"friends"

Nov 06, 2010

 Wow am I ever PISSED.  I posted some new pictures on my facebook page last night that I was proud of... ones of what I look like normal and all dolled up.  My supposedly "best friend" decided it was ok to post that I was vain and that they look nothing like me.  Considering the pictures were taken in the mirror... and yes, my glasses are off, should mean that it is in fact ME!!!  Jealousy rears its ugly head.  This was a day after her comment about how she HATES that I am smaller than her "on top".  A dig aimed towards my insecurity of losing my bust line-  but being incredibly smaller than she.  AND I am smaller than her everywhere... she wears a size 28/30 and I am now comfortably in 24s.  I even weigh less than her.  I was warned that my bigger friends may react like this... but i genuinely thought she cared about me.  She of all people knows how depressed I had been and how far my life has come.  This these types of catty remarks are more than pissing me off, they are making me want to write her off from my entire life.  
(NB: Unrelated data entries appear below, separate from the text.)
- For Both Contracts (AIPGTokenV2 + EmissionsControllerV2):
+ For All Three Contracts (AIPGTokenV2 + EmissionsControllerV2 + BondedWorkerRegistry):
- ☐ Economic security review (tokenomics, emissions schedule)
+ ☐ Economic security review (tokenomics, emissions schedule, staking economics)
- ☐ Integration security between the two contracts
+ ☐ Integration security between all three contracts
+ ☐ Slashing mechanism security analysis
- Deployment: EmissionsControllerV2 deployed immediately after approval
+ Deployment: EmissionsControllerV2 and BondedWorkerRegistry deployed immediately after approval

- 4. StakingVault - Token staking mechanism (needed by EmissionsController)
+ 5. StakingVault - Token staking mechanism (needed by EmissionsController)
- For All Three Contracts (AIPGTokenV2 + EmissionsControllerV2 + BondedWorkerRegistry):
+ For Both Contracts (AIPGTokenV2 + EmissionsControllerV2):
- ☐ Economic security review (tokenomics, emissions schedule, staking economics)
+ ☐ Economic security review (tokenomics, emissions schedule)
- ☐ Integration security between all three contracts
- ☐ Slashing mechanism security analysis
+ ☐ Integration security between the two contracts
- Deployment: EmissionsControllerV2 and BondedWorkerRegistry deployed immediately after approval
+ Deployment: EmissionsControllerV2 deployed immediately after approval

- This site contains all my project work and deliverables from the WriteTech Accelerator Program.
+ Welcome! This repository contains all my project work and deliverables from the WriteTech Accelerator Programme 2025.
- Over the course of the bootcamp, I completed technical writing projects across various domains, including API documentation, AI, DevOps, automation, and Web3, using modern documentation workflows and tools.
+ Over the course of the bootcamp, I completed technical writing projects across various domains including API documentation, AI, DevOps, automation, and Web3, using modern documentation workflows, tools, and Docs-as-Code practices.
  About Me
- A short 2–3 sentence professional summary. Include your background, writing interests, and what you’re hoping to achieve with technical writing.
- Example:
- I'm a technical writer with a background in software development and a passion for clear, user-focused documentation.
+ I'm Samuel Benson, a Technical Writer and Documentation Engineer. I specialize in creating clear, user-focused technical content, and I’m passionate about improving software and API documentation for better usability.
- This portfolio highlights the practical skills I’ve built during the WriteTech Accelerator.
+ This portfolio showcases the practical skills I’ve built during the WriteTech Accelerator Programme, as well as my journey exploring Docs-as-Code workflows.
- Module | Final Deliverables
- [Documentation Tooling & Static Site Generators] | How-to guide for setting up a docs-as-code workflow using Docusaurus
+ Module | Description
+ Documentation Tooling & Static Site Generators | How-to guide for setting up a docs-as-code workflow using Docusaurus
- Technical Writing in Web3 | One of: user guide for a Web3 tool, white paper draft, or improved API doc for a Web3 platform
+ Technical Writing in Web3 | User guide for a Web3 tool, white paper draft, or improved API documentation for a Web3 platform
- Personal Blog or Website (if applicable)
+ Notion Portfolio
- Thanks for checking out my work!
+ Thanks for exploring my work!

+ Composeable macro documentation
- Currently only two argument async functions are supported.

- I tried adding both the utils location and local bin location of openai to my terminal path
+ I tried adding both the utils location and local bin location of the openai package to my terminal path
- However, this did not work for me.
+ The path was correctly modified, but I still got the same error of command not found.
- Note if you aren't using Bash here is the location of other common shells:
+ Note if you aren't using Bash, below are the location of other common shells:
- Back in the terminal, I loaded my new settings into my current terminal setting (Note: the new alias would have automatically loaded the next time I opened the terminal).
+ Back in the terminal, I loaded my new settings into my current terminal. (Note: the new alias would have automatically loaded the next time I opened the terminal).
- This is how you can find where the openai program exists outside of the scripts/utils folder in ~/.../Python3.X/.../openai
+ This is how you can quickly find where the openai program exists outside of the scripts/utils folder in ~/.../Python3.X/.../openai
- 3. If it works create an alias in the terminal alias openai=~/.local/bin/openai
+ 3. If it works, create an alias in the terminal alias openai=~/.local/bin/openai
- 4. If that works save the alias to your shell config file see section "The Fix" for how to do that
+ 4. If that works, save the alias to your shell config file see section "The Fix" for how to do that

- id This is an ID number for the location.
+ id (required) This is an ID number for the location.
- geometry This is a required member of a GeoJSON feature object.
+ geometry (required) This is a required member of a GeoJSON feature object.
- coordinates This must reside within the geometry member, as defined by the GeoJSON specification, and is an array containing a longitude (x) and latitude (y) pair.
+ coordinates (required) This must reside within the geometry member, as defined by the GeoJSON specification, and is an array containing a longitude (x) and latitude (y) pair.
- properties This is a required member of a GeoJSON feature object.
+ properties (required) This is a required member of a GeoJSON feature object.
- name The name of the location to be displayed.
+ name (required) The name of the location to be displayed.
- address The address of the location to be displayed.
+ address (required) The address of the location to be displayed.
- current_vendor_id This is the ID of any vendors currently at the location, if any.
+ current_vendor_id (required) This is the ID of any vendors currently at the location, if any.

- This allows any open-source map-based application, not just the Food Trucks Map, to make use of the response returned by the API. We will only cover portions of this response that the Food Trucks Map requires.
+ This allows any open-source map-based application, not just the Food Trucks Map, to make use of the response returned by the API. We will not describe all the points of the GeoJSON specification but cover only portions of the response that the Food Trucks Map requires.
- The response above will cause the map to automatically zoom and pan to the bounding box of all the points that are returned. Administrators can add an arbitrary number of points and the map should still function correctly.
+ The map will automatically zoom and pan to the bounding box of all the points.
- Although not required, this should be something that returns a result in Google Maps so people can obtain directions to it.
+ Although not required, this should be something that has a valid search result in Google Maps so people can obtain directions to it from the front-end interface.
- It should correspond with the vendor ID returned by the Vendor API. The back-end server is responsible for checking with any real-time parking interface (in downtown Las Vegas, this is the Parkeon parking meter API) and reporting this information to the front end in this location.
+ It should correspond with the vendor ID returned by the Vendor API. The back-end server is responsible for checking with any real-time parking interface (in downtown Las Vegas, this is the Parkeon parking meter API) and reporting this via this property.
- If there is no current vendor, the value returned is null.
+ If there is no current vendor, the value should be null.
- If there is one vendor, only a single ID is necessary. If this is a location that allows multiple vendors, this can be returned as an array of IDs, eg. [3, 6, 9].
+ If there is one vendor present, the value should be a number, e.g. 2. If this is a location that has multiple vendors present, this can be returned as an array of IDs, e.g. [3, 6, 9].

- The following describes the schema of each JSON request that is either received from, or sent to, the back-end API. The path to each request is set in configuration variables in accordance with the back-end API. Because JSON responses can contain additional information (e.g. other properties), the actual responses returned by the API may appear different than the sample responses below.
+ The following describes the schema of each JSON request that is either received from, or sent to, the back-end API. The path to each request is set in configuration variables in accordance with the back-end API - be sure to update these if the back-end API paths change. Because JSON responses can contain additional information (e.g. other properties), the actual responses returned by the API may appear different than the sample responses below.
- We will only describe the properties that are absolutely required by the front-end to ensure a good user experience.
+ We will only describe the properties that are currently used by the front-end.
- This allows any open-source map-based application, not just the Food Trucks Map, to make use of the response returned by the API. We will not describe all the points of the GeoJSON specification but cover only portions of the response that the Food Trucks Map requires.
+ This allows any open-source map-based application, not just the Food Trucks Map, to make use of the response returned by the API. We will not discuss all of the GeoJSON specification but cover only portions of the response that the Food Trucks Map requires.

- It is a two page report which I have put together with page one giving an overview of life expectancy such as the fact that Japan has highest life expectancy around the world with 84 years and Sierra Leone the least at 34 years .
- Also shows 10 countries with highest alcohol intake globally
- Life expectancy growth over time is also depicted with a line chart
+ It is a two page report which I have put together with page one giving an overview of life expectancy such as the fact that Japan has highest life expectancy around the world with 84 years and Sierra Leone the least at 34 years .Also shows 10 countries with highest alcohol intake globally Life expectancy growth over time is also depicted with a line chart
Just so you see what I mean, I will repost the pictures in an album on here.  (As well as some newer body shots).

I will not let this set me back... if anything I will push forward and be even thinner than she is.  So stick THAT in your pipe and smoke it.  

"Vain!"  I can't believe she called me that... I have HATED my looks for so long, and I am FINALLY liking what I am looking like and I get that as a public broadcast on my facebook page.  GRRRRRRR.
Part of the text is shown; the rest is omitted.